(WHAT TO PRODUCE): Locate every line below that contains the word "build" and copy it.

Extracted records
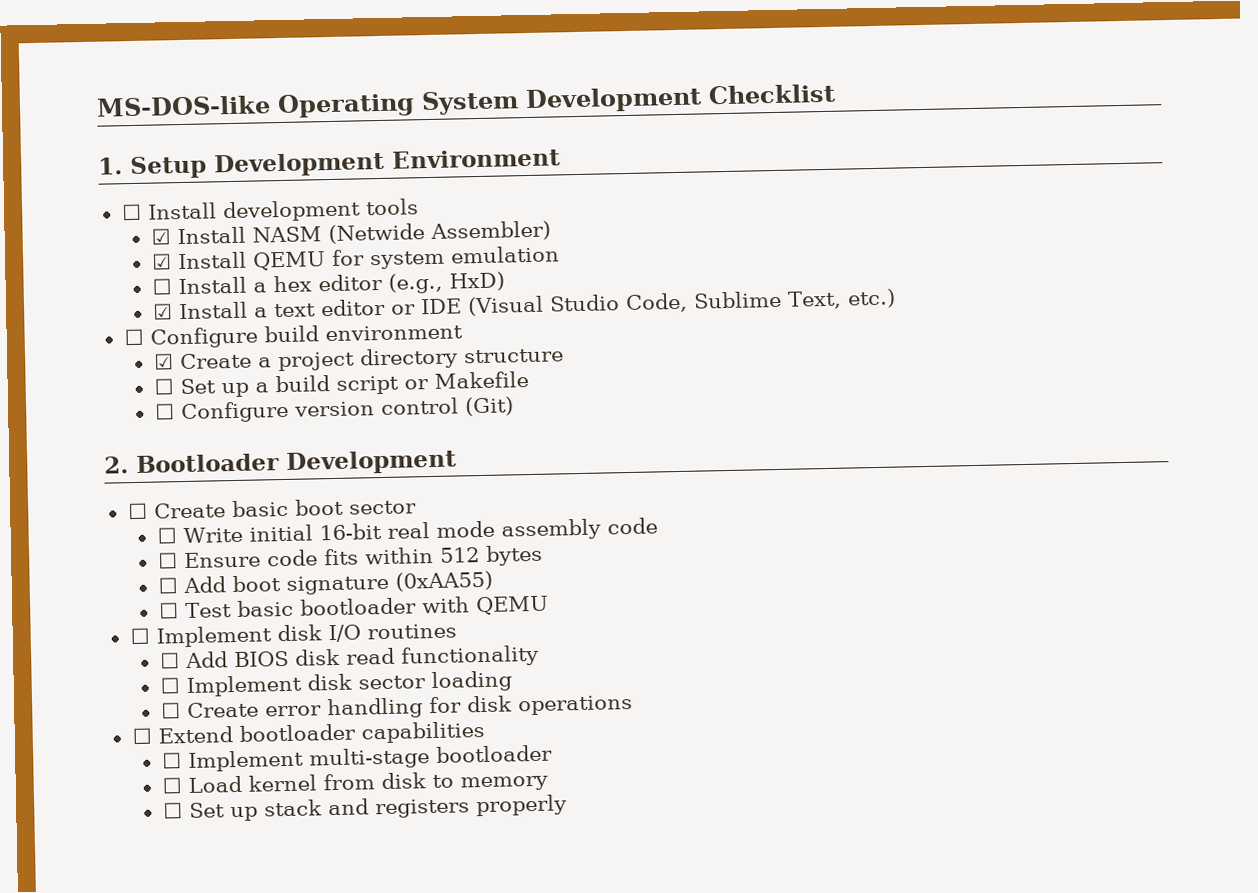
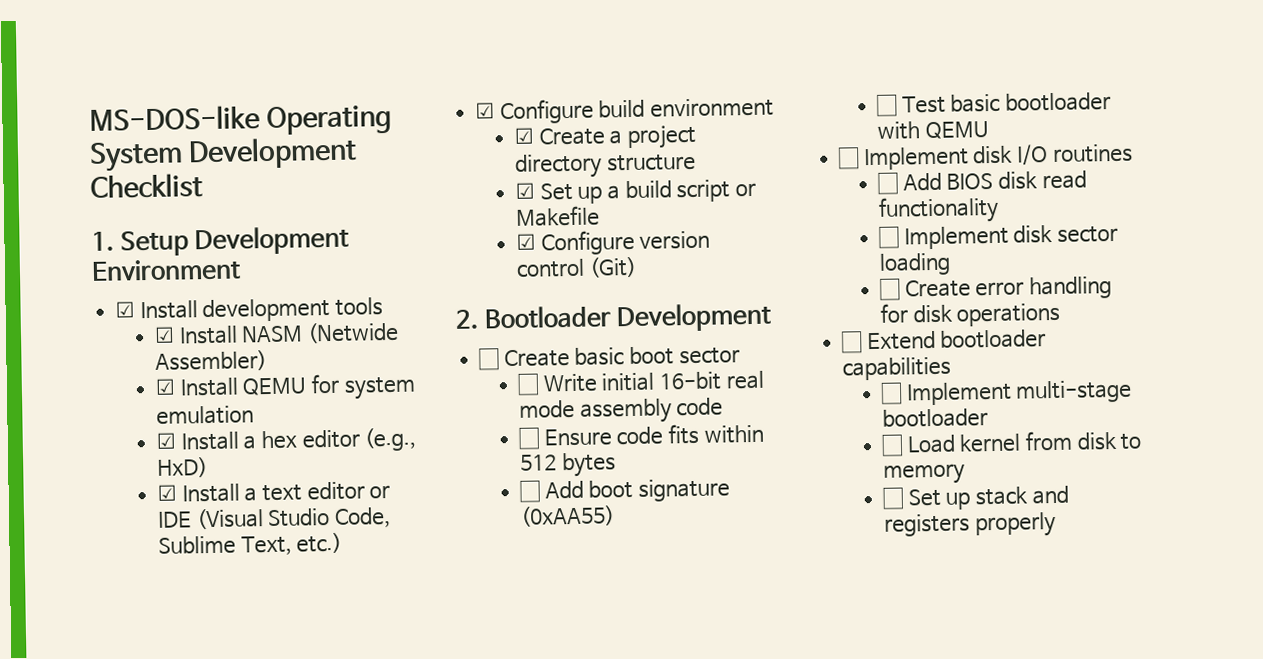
- ☐ Install development tools
+ ☑ Install development tools
- ☐ Install a hex editor (e.g., HxD)
+ ☑ Install a hex editor (e.g., HxD)
- ☐ Configure build environment
+ ☑ Configure build environment
- ☐ Set up a build script or Makefile
+ ☑ Set up a build script or Makefile
- ☐ Configure version control (Git)
+ ☑ Configure version control (Git)

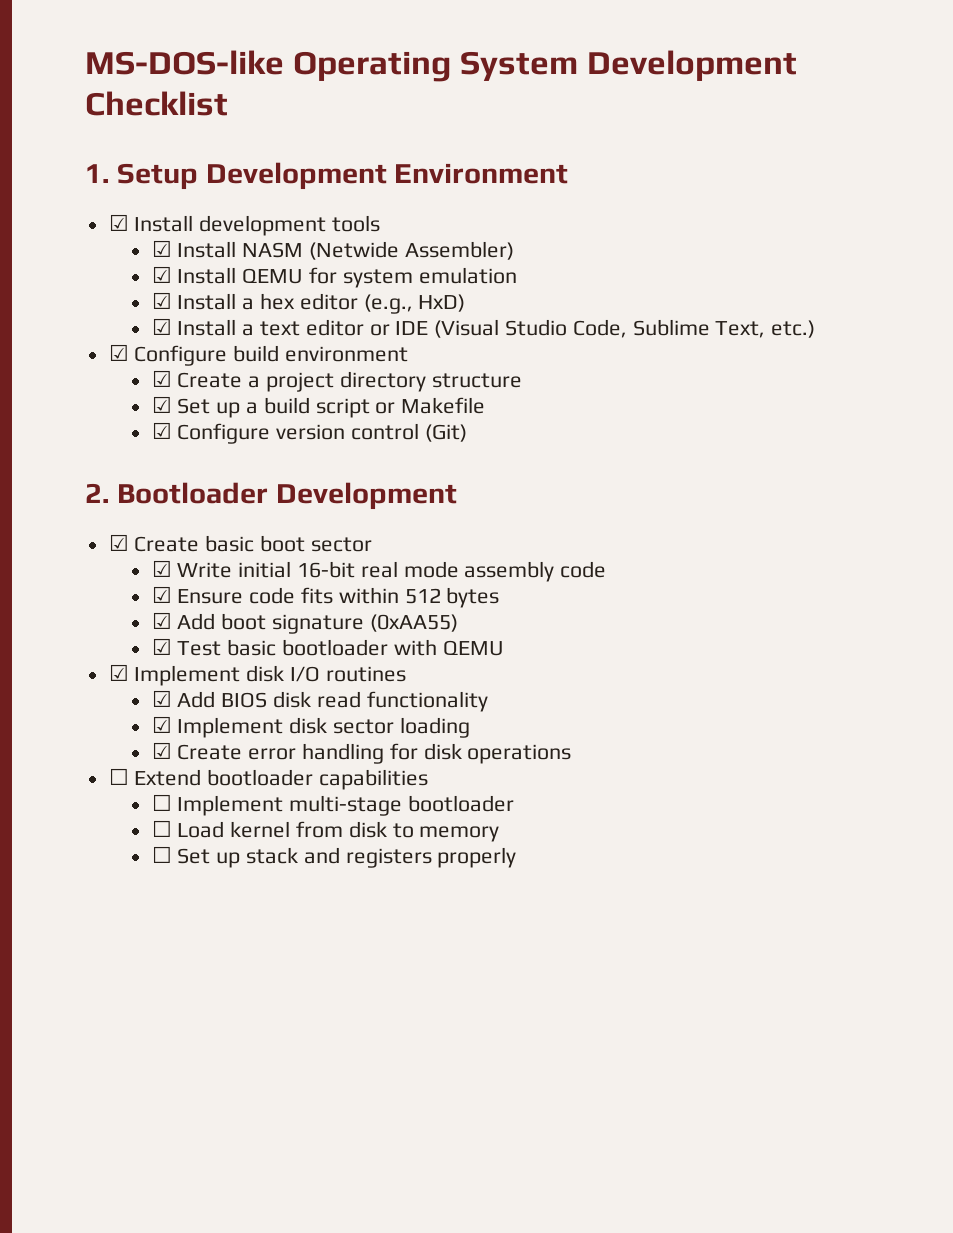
- ☐ Create basic boot sector
+ ☑ Create basic boot sector
- ☐ Write initial 16-bit real mode assembly code
+ ☑ Write initial 16-bit real mode assembly code
- ☐ Ensure code fits within 512 bytes
+ ☑ Ensure code fits within 512 bytes
- ☐ Add boot signature (0xAA55)
+ ☑ Add boot signature (0xAA55)
- ☐ Test basic bootloader with QEMU
+ ☑ Test basic bootloader with QEMU
- ☐ Implement disk I/O routines
+ ☑ Implement disk I/O routines
- ☐ Add BIOS disk read functionality
+ ☑ Add BIOS disk read functionality
- ☐ Implement disk sector loading
+ ☑ Implement disk sector loading
- ☐ Create error handling for disk operations
+ ☑ Create error handling for disk operations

(REPLY):
- ☐ Configure build environment
+ ☑ Configure build environment
- ☐ Set up a build script or Makefile
+ ☑ Set up a build script or Makefile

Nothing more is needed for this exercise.